_Difference listings_:

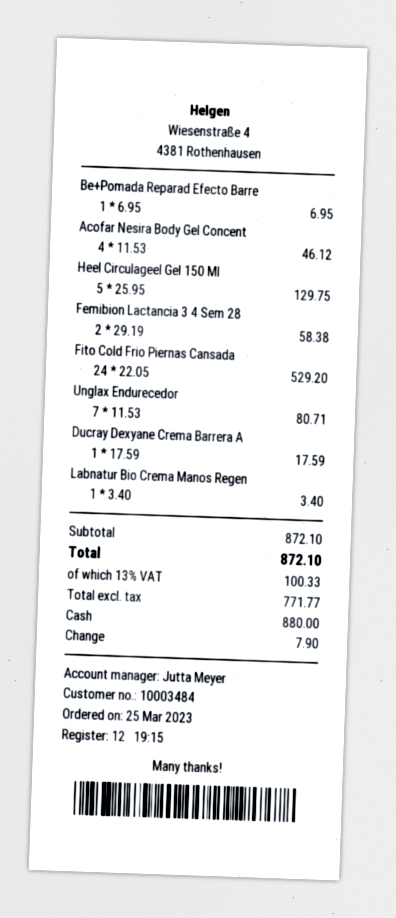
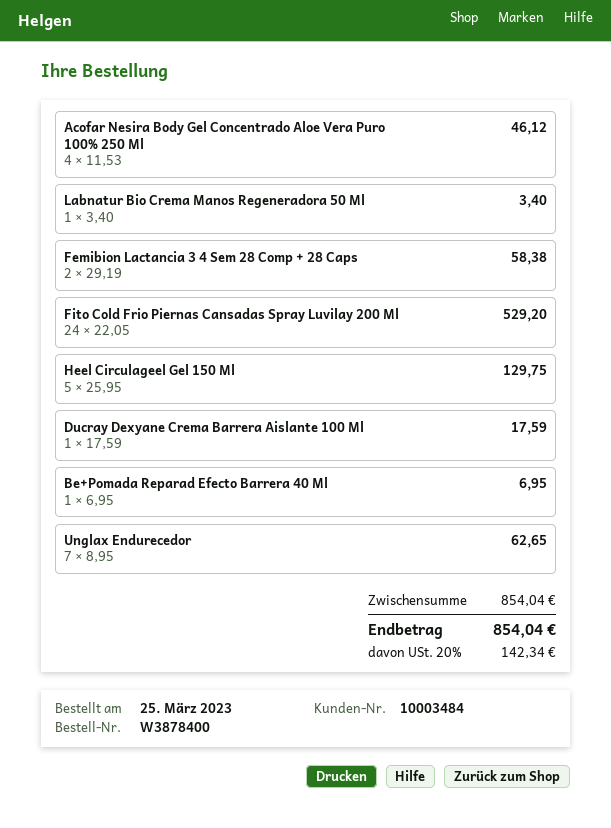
Unglax Endurecedor: 7 x 11.53 = 80.71 -> 7 x 8.95 = 62.65
subtotal: 872.10 -> 854.04
tax: 13% = 100.33 -> 20% = 142.34
total: 872.10 -> 854.04

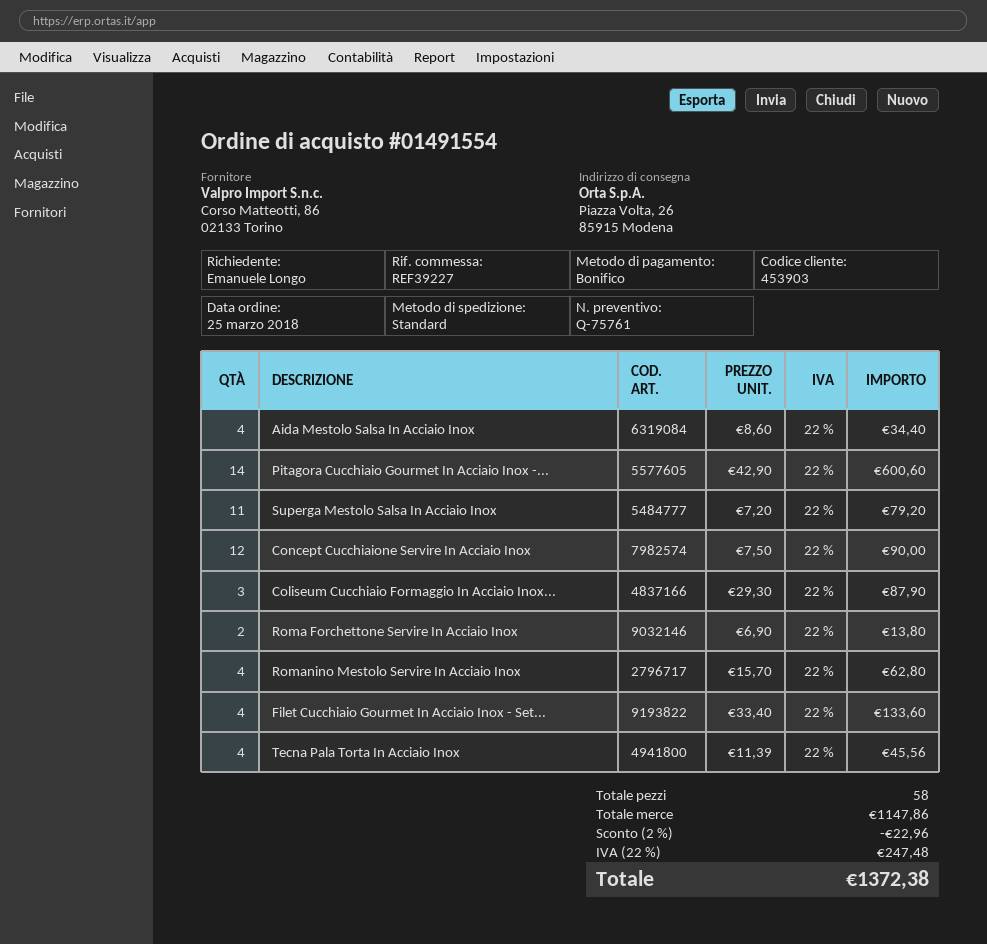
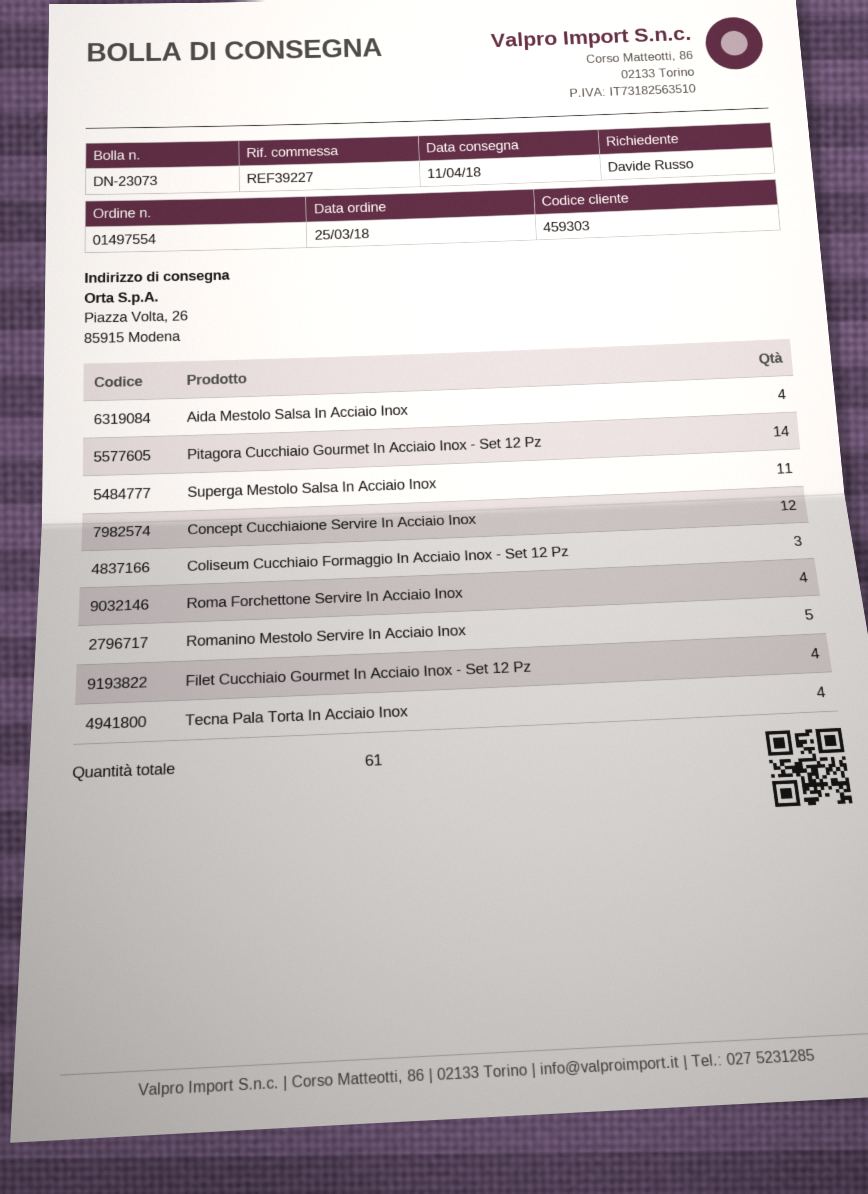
order number: 01491554 -> 01497554
customer number: 453903 -> 459303
ordered by: Emanuele Longo -> Davide Russo
Roma Forchettone Servire In Acciaio Inox: 2 -> 4
Romanino Mestolo Servire In Acciaio Inox: 4 -> 5
total quantity: 58 -> 61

_Assignment_: Show the lines of the records that contain the word "Inox".

_Written solution_:
Roma Forchettone Servire In Acciaio Inox: 2 -> 4
Romanino Mestolo Servire In Acciaio Inox: 4 -> 5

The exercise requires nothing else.